知の探索:新しい市場や技術の可能性を探り、新しい事業を確立することが目標で、不確実性が高く失敗のリスクも伴います。長期的な視点でのイノベーションや仮説検証、市場創出が評価指標として適切です。
2.リスクと失敗の受容度
知の深化:リスクを避け、既存のプロセスや製品を改善することに集中します。失敗はコスト増加や効率低下と直結するため、リスク回避が重視されます。
知の探索:新規アイデアの実験や試行錯誤が重要であり、これらは必然的に高い失敗率を伴います。ここでは、失敗を学習の機会ととらえ、イノベーションにつながるリスクを積極的にとる姿勢が必要です。
3.マネジメントのスタイル
知の深化:効率と安定を重視し、標準化されたプロセスと厳格なパフォーマンス指標に基づくマネジメントが求められます。
知の探索:柔軟性、創造性を促す環境づくり、そして失敗を許容し、失敗から学ぶ文化の構築が重要です。マネジメントはむしろ、探索的な活動を支援し、イノベーションを促す方向で行われるべきです。
DX は知の探索のプロセス
デジタルトランスフォーメーション(DX)は、単なるビジネスの改善活動を超えた「変革」を意味します。これは、既存の枠組みを根本から変えることを目指しており、答えがあらかじめ定まっていない「知の探索」のプロセスとなります。そのため、DX では、仮説を立て、それを試し、その結果を検証し、さらに新しい仮説を立てるという繰返しが必要です。このプロセスにおいては、従来の効率化を最優先するのではなく、積極的な試行錯誤を通じて新しい価値を創造することが求められます。DX の成功には、既成の思考や方法論にとらわれず、柔軟かつ創造的なアプローチをとることが重要です。これには、新しいアイデアを試す勇気や、失敗から学び、継続的に改善していく強さが必要です。

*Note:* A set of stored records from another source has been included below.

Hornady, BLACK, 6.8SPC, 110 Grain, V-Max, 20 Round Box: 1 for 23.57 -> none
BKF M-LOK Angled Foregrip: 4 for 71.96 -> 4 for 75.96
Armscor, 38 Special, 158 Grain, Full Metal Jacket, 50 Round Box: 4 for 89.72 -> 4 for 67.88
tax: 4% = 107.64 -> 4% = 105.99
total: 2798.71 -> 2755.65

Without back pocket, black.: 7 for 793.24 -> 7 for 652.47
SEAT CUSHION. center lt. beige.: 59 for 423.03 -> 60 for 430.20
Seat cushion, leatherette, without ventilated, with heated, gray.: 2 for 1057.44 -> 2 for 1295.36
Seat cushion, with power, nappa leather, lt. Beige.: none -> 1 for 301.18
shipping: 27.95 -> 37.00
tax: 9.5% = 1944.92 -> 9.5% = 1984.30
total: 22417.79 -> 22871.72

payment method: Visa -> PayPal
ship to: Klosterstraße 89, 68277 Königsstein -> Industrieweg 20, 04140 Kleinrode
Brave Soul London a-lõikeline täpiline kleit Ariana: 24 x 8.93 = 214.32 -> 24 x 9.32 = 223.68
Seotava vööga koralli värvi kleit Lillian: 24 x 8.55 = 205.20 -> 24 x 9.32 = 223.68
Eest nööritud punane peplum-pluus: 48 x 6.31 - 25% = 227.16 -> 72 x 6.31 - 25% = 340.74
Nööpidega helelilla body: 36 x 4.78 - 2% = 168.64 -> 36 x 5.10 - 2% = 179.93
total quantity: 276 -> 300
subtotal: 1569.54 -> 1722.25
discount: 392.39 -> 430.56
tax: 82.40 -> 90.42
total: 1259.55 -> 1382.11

DX のプロセスにおける失敗は、学習と成長の貴重な機会としてとらえる必要があります。DXの道のりは不確実性が高く、明確な正解が存在しないため、柔軟な思考と継続的な適応が必要です。このような文化を組織内に築くことで、企業は革新的かつ持続可能な成長を遂げることが可能です。いかがでしょうか? 貴社は部署間のコミュニケーションや連携はスムーズにできていますか? 組織全体の柔軟性と外部環境への適応能力が低下していませんか? 主体性をもって創造的な取組みをする社員が多くいますか?
「知の探索」領域であるDX 推進においては、新しいマネジメントアプローチを導入することが、組織にとって新たな可能性を開くカギとなり、企業文化を変革し、成功へと導くでしょう。